#### DATA RECORDS

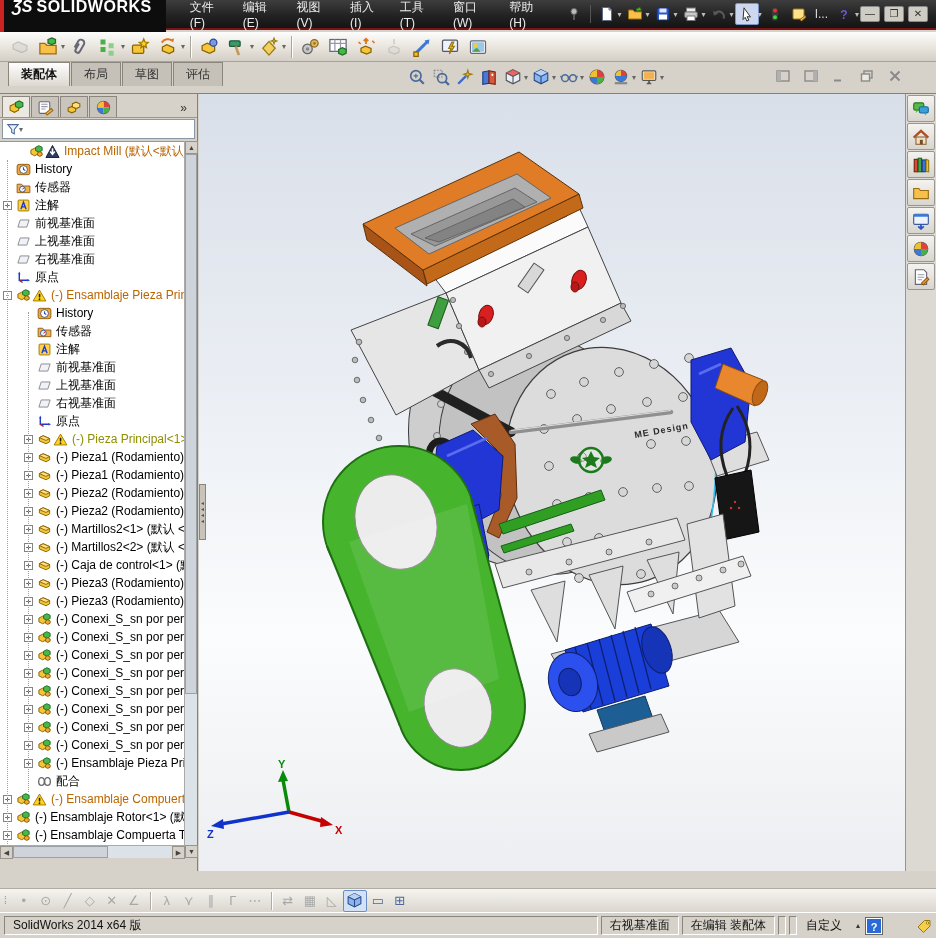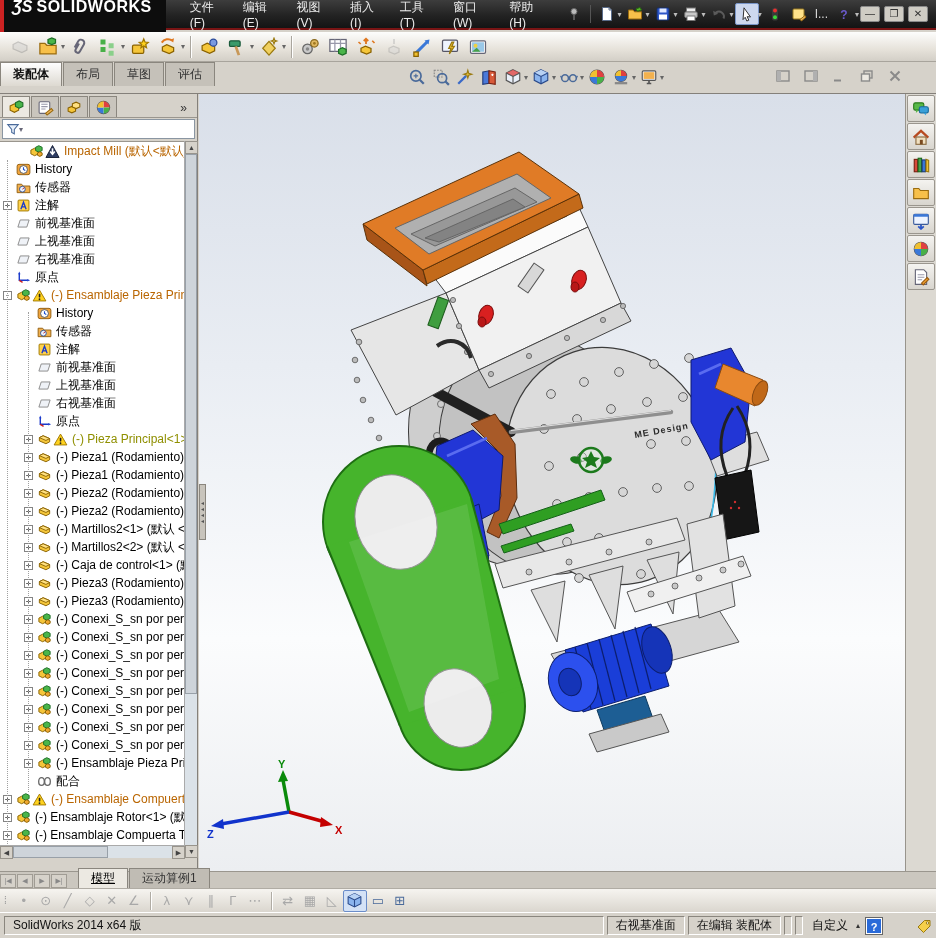--- a/index.html
+++ b/index.html
@@ -33,7 +33,7 @@
   .tsep{width:1px;height:22px;background:#aaa69e;margin:0 4px;box-shadow:1px 0 0 #fff;}
   
   #tabrow{position:absolute;left:0;top:62px;width:936px;height:32px;background:#d6d2ca;border-bottom:1px solid #84807a;}
-  #cmdtabs{position:absolute;left:0;top:0;display:flex;}
+  #cmdtabs{position:absolute;left:8px;top:0;display:flex;}
   .ctab{font-size:12px;padding:3px 12px;border:1px solid #8a867e;border-bottom:none;background:#c5c1b9;color:#333;margin-right:1px;}
   .ctab.active{background:linear-gradient(#fefefe,#ddd9d1);font-weight:bold;color:#111;position:relative;top:0;}
   #headsup{position:absolute;left:405px;top:3px;display:flex;align-items:center;}

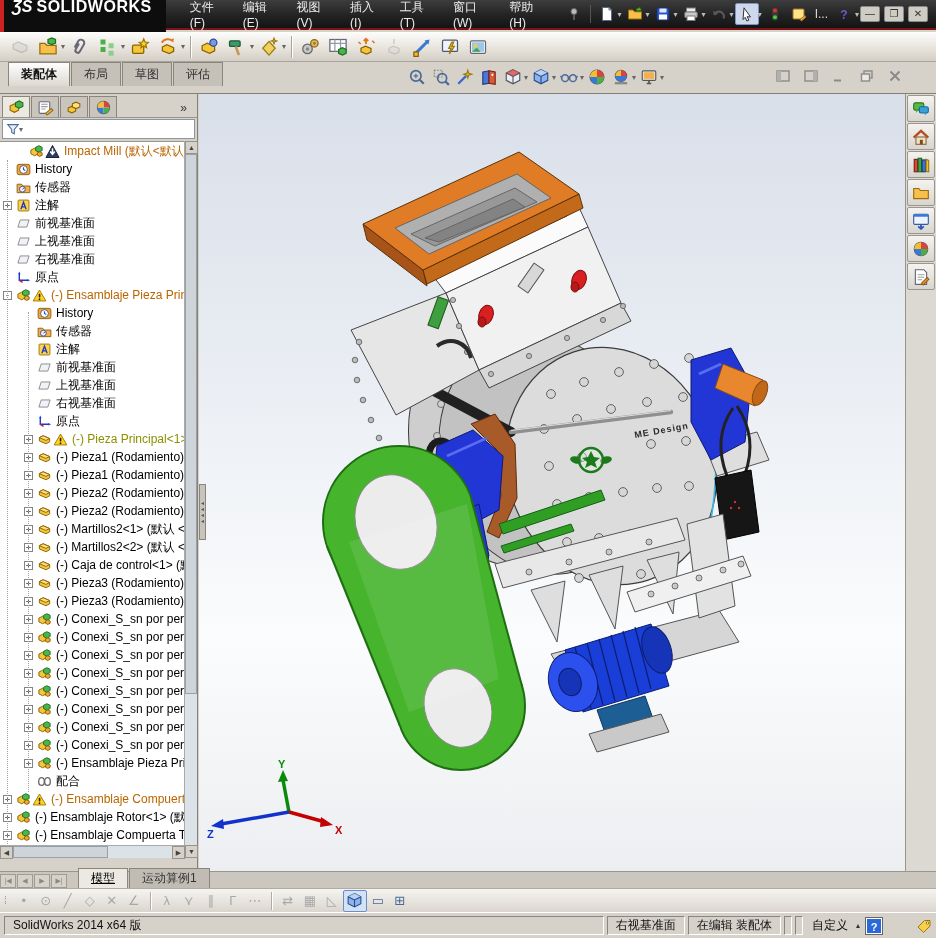--- a/index.html
+++ b/index.html
@@ -1387,15 +1387,6 @@
       </div>
   </div>
 
-  <div id="tabbar2">
-      <div class="navbtn">|◀</div>
-      <div class="navbtn">◀</div>
-      <div class="navbtn">▶</div>
-      <div class="navbtn">▶|</div>
-      <span style="width: 10px;"></span>
-      <div class="mtab active">模型</div>
-      <div class="mtab">运动算例1</div>
-    </div>
 
   <div id="snapbar">
     <span id="snapgrip">⁞</span>

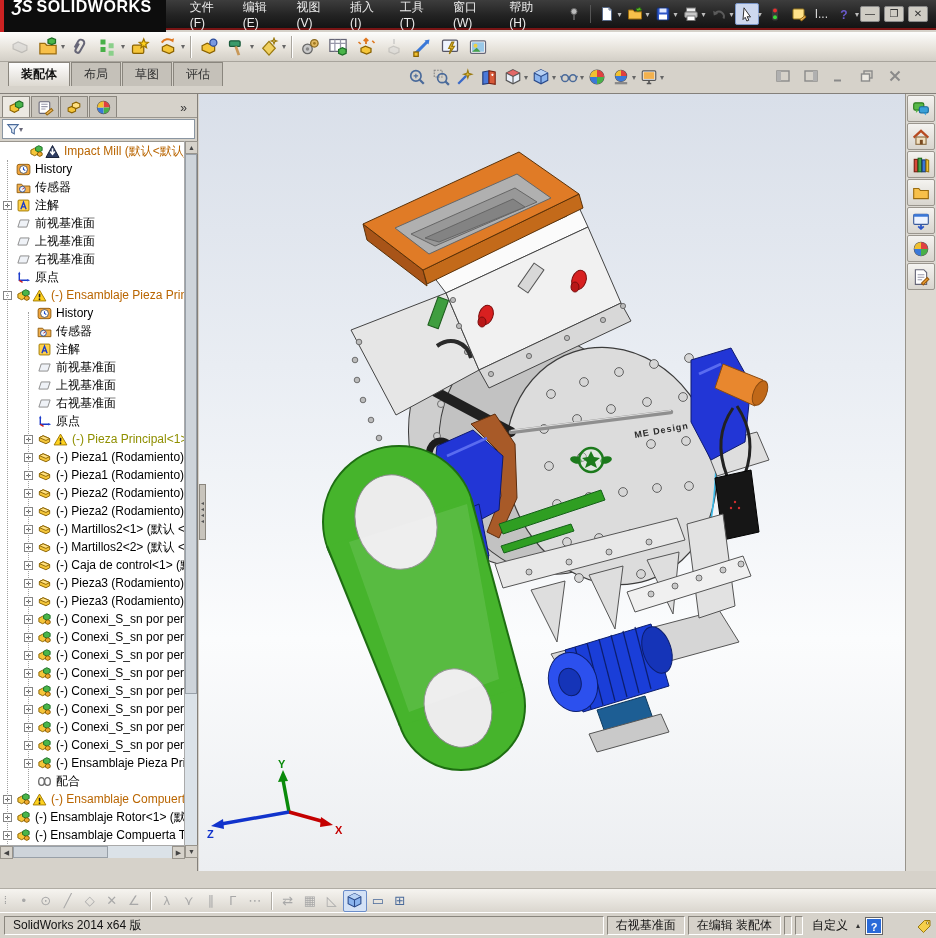--- a/index.html
+++ b/index.html
@@ -102,7 +102,7 @@
   .scell{border:1px solid;border-color:#8a867e #ffffff #ffffff #8a867e;height:19px;line-height:17px;padding:0 8px;margin-right:3px;}
   #scell-app{flex:1;}
   .scell.thin{width:8px;padding:0;}
-  #custom-cell{padding:0 6px;display:flex;align-items:center;gap:8px;border:none;}
+  #custom-cell{padding:0 6px;display:flex;align-items:center;gap:14px;border:none;}
   #helpbox{width:16px;height:16px;background:#2a6ad8;color:#fff;font-weight:bold;font-size:11px;text-align:center;line-height:16px;border:1px solid #fff;outline:1px solid #666;}
   .icon svg{display:block;}
 </style>

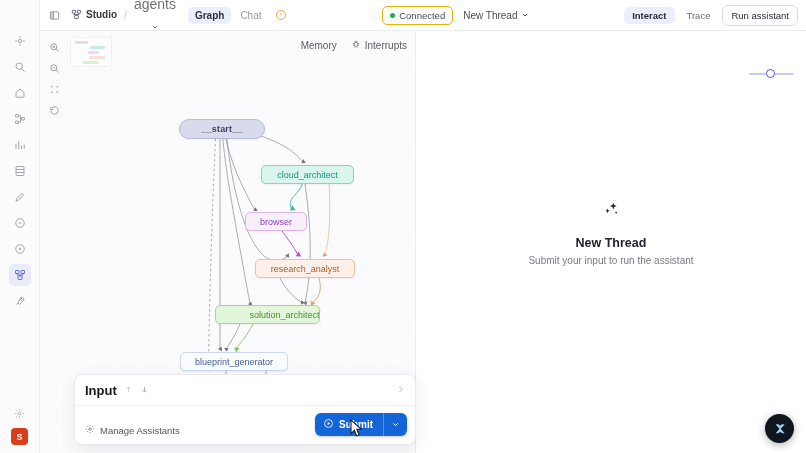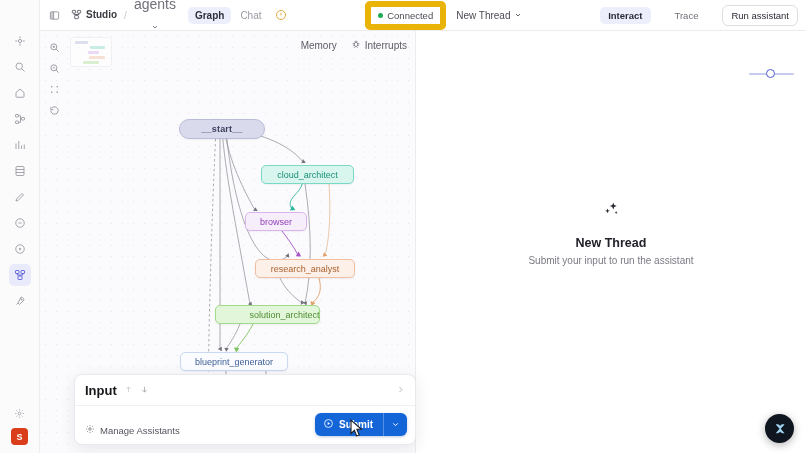--- a/index.html
+++ b/index.html
@@ -54,7 +54,7 @@
   .tb-center { flex: 1; display: flex; align-items: center; justify-content: center; gap: 10px; }
   .pill-connected {
     display: flex; align-items: center; gap: 4px;
-    border: 6px solid #eab308; border-radius: 5px;
+    border: 1px solid #eab308; border-radius: 5px;
     padding: 3px 7px; font-size: 9.5px; color: #4c4c55;
     background: #fff; cursor: pointer;
   }

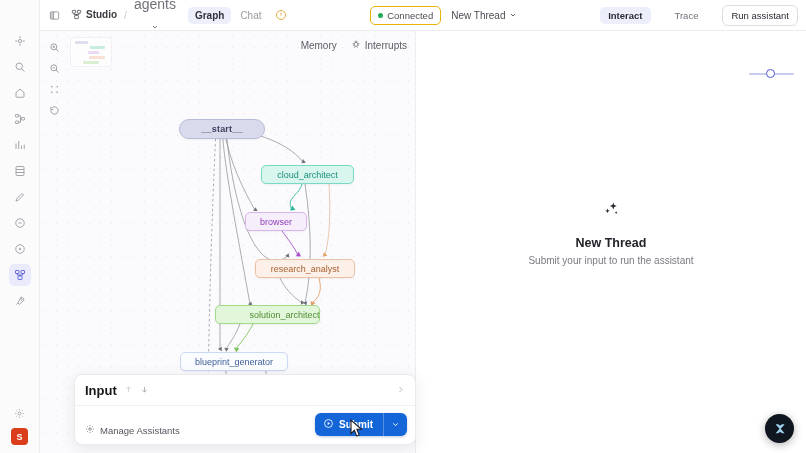--- a/index.html
+++ b/index.html
@@ -63,7 +63,7 @@
     display: flex; align-items: center; gap: 4px;
     font-size: 10px; color: #4c4c55; cursor: pointer;
   }
-  .tb-right { display: flex; align-items: center; gap: 16px; }
+  .tb-right { display: flex; align-items: center; gap: 4px; }
   .seg {
     font-size: 9.5px; color: #70707a;
     padding: 3px 8px; border-radius: 5px; cursor: pointer;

########

Exact duplicates of all the entries are required, and no image may appear in them.

* _PROBLEM SOLUTION_
--- a/index.html
+++ b/index.html
@@ -33,7 +33,7 @@
   .tsep{width:1px;height:22px;background:#aaa69e;margin:0 4px;box-shadow:1px 0 0 #fff;}
   
   #tabrow{position:absolute;left:0;top:62px;width:936px;height:32px;background:#d6d2ca;border-bottom:1px solid #84807a;}
-  #cmdtabs{position:absolute;left:0;top:0;display:flex;}
+  #cmdtabs{position:absolute;left:8px;top:0;display:flex;}
   .ctab{font-size:12px;padding:3px 12px;border:1px solid #8a867e;border-bottom:none;background:#c5c1b9;color:#333;margin-right:1px;}
   .ctab.active{background:linear-gradient(#fefefe,#ddd9d1);font-weight:bold;color:#111;position:relative;top:0;}
   #headsup{position:absolute;left:405px;top:3px;display:flex;align-items:center;}

--- a/index.html
+++ b/index.html
@@ -1387,15 +1387,6 @@
       </div>
   </div>
 
-  <div id="tabbar2">
-      <div class="navbtn">|◀</div>
-      <div class="navbtn">◀</div>
-      <div class="navbtn">▶</div>
-      <div class="navbtn">▶|</div>
-      <span style="width: 10px;"></span>
-      <div class="mtab active">模型</div>
-      <div class="mtab">运动算例1</div>
-    </div>
 
   <div id="snapbar">
     <span id="snapgrip">⁞</span>

--- a/index.html
+++ b/index.html
@@ -102,7 +102,7 @@
   .scell{border:1px solid;border-color:#8a867e #ffffff #ffffff #8a867e;height:19px;line-height:17px;padding:0 8px;margin-right:3px;}
   #scell-app{flex:1;}
   .scell.thin{width:8px;padding:0;}
-  #custom-cell{padding:0 6px;display:flex;align-items:center;gap:8px;border:none;}
+  #custom-cell{padding:0 6px;display:flex;align-items:center;gap:14px;border:none;}
   #helpbox{width:16px;height:16px;background:#2a6ad8;color:#fff;font-weight:bold;font-size:11px;text-align:center;line-height:16px;border:1px solid #fff;outline:1px solid #666;}
   .icon svg{display:block;}
 </style>

--- a/index.html
+++ b/index.html
@@ -54,7 +54,7 @@
   .tb-center { flex: 1; display: flex; align-items: center; justify-content: center; gap: 10px; }
   .pill-connected {
     display: flex; align-items: center; gap: 4px;
-    border: 6px solid #eab308; border-radius: 5px;
+    border: 1px solid #eab308; border-radius: 5px;
     padding: 3px 7px; font-size: 9.5px; color: #4c4c55;
     background: #fff; cursor: pointer;
   }

--- a/index.html
+++ b/index.html
@@ -63,7 +63,7 @@
     display: flex; align-items: center; gap: 4px;
     font-size: 10px; color: #4c4c55; cursor: pointer;
   }
-  .tb-right { display: flex; align-items: center; gap: 16px; }
+  .tb-right { display: flex; align-items: center; gap: 4px; }
   .seg {
     font-size: 9.5px; color: #70707a;
     padding: 3px 8px; border-radius: 5px; cursor: pointer;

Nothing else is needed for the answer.